Um dos méritos do livro é demonstrar que também no horror há uma vida normal, a vida de todos os dias. Essa realidade é propícia do ser humano, a realidade da sobrevivência?
Penso que o ser humano é muito flexível e consegue adaptar-se a um leque enorme de circunstâncias. Os prisioneiros dos guetos tinham poucas opções: ou se adaptavam a nova condição ou tentavam fugir. E a fuga era uma opção muito arriscada. Os que tentaram foram frequentemente denunciados por cristãos e acabaram executados. No início, em Outubro de 1940, a grande maioria dos judeus nunca imaginou que iria ser transportada mais tarde para campos de morte. Por isso, optaram por ficar no gueto e construir uma nova vida. Conseguiram criar escolas para as crianças e uma vida cultural muito rica – teatros, produções musicais, dança... Fizeram de tudo por manter uma vida normal, pelo menos tentaram. Mais tarde, depois que os transportes começaram, depois de compreenderem que iriam ser mortos, os judeus montaram a famosa revolta do gueto de Varsóvia, um dos mais comoventes exemplos de coragem e heroísmo que conheço.

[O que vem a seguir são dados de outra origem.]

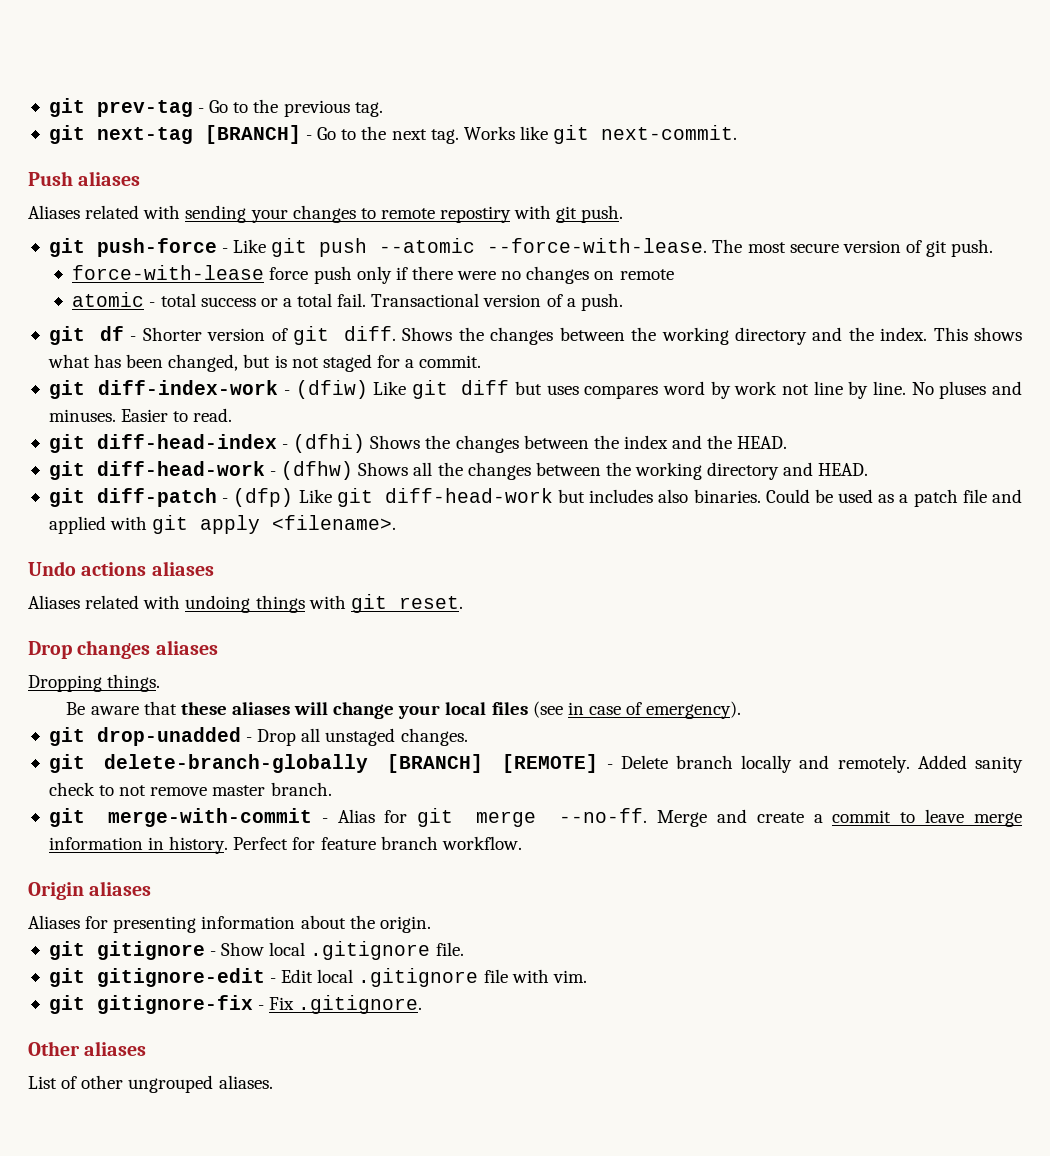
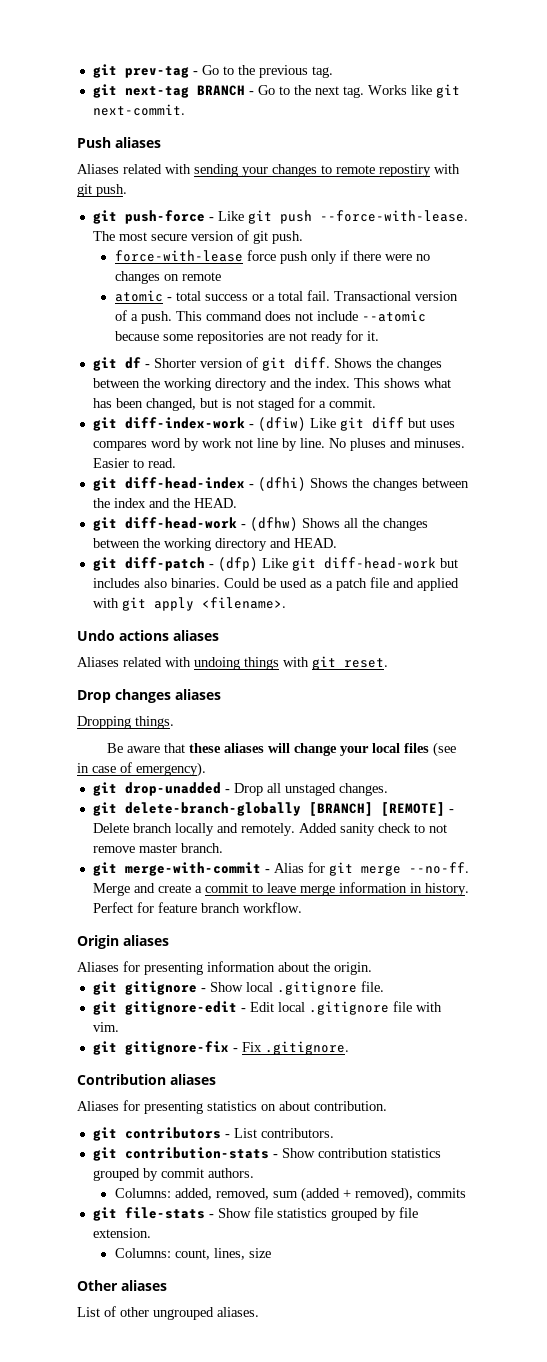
[204,125,301,144] [BRANCH] -> [196,85,245,96] BRANCH
[379,238,476,253] --atomic -> (312, 217) none
(623, 302) none -> [175,310,426,322] [114,330,379,344] This command does not include --atomic because some repositories are not ready for it.
(423, 1004) none -> [77,1074,216,1085] [77,1100,387,1114] [92,1127,334,1141] [92,1147,441,1161] [92,1168,254,1181] [114,1187,466,1202] [92,1207,418,1221] [92,1228,151,1238] [114,1248,271,1260] // Contribution aliases // Aliases for presenting statistics on about contribution. // git contributors - List contributors. // git contribution-stats - Show contribution statistics grouped by commit authors. // Columns: added, removed, sum (added + removed), commits // git file-stats - Show file statistics grouped by file extension. // Columns: count, lines, size

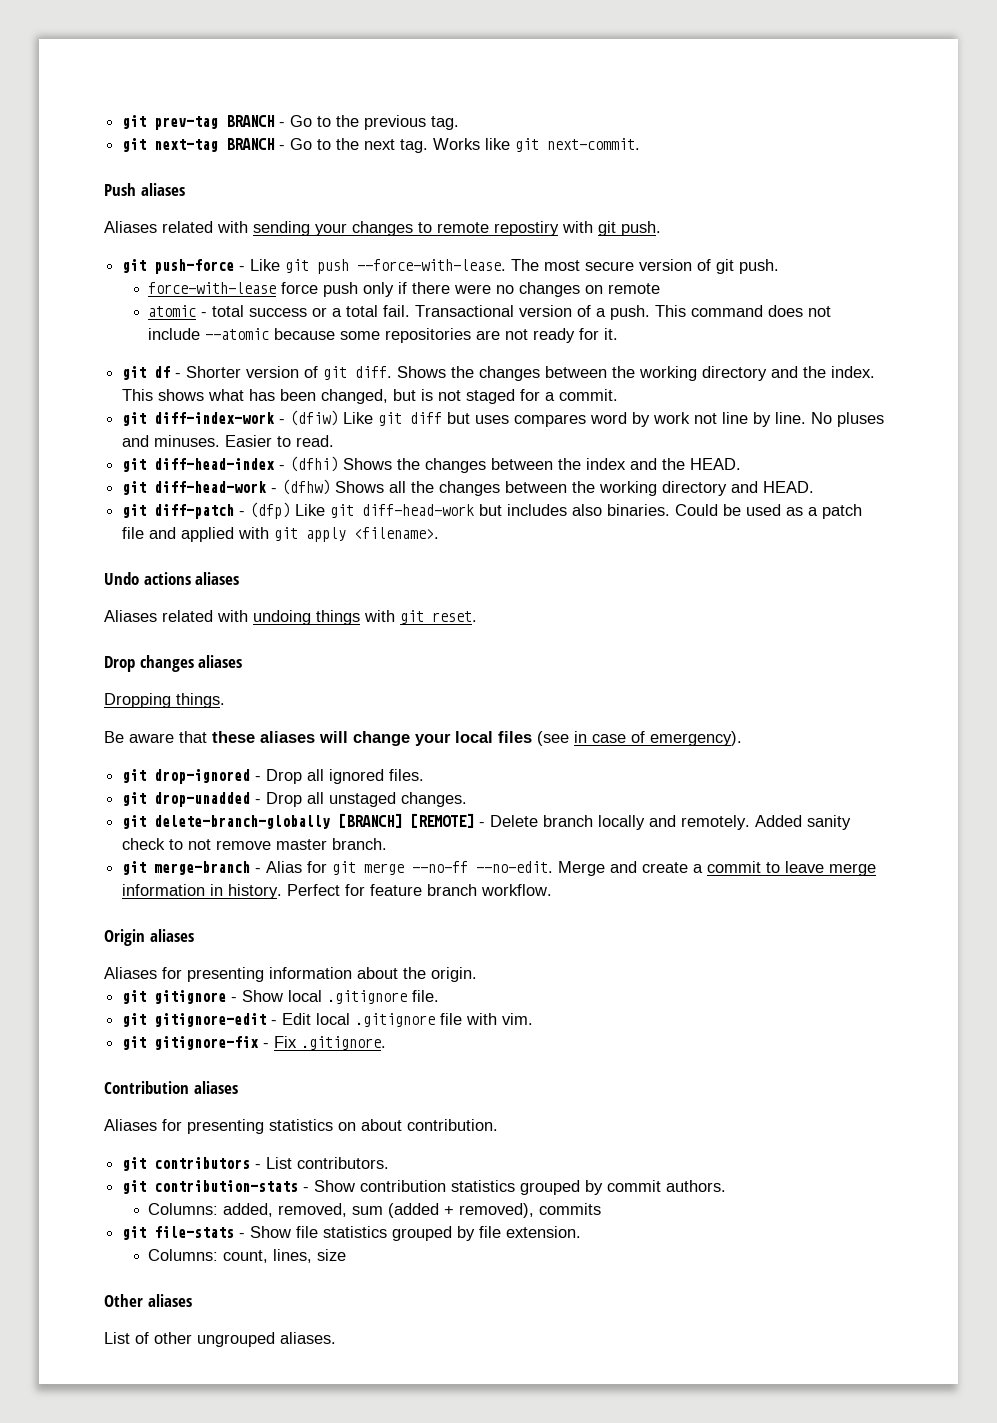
(189, 72) none -> [226,115,276,127] BRANCH
(206, 769) none -> [122,769,425,784] // git drop-ignored - Drop all ignored files.
[124,862,261,876] merge-with-commit -> [154,861,251,875] merge-branch
[408,862,469,874] --no-ff. -> [412,861,554,873] --no-ff --no-edit.

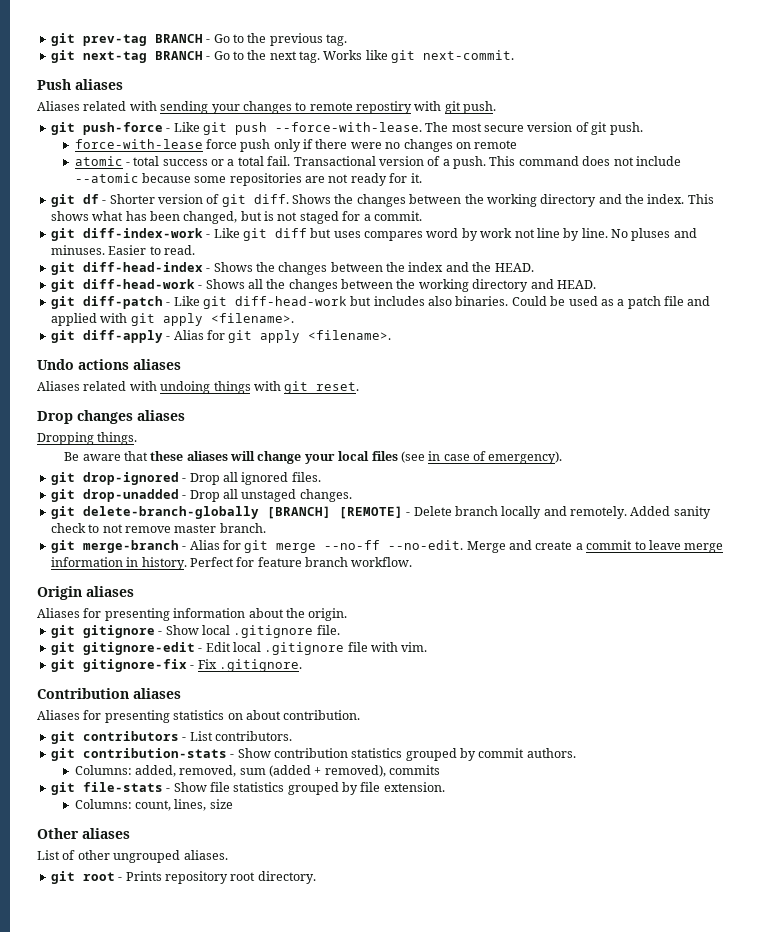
[290,410,339,426] (dfiw) -> (211, 236) none
[290,456,339,472] (dfhi) -> (211, 270) none
[282,479,331,495] (dfhw) -> (203, 287) none
[250,502,291,519] (dfp) -> (171, 304) none
(440, 533) none -> [50,330,392,343] // git diff-apply - Alias for git apply <filename>.
(336, 1338) none -> [50,871,316,884] // git root - Prints repository root directory.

Demonstra também em muitos momentos o pior do ser humano, já que, mesmo enfiados no gueto, alguns judeus procuraram ter vantagens sobre os outros.
Uma situação limite de imenso sofrimento e degradação pode fazer nascer o melhor ou o pior dentro das pessoas. E não sabemos prever qual dos dois – ou qual a mistura dos dois – vai emergir num determinado indivíduo. É um grande e importante mistério psicológico. Quando se trata da sobrevivência dos nossos filhos e dos nossos pais não podemos prever o que faremos. E talvez seja demasiado fácil julgá-los com 70 anos de distância.

Acredita que ainda há guetos de Varsóvia espalhados pelo Mundo?
Sim, infelizmente não aprendemos muito com a história e há muita gente marginalizada em guetos no nosso mundo, vivendo em condições miseráveis e sem muita esperança de uma vida melhor.

In Diário Digital, 7/10/2009

Comentários

ematejoca disse…
Nunca li nada deste autor, mas como vive no Porto já o vi várias vezes na rua e no café.

Todo o material que recebo, Fátima, e de que gosto, uso sem perca de tempo nos meus blogues.
Espero, que não se importe.

É um tema de dissertação, não acha? E o seu texto um bom começo.
Fátima André disse…
Bom dia, Teresa :)

Pode usar todo o material que considere pertinente. É obvio que não me importo, pelo contrário, fico grata pela divulgação.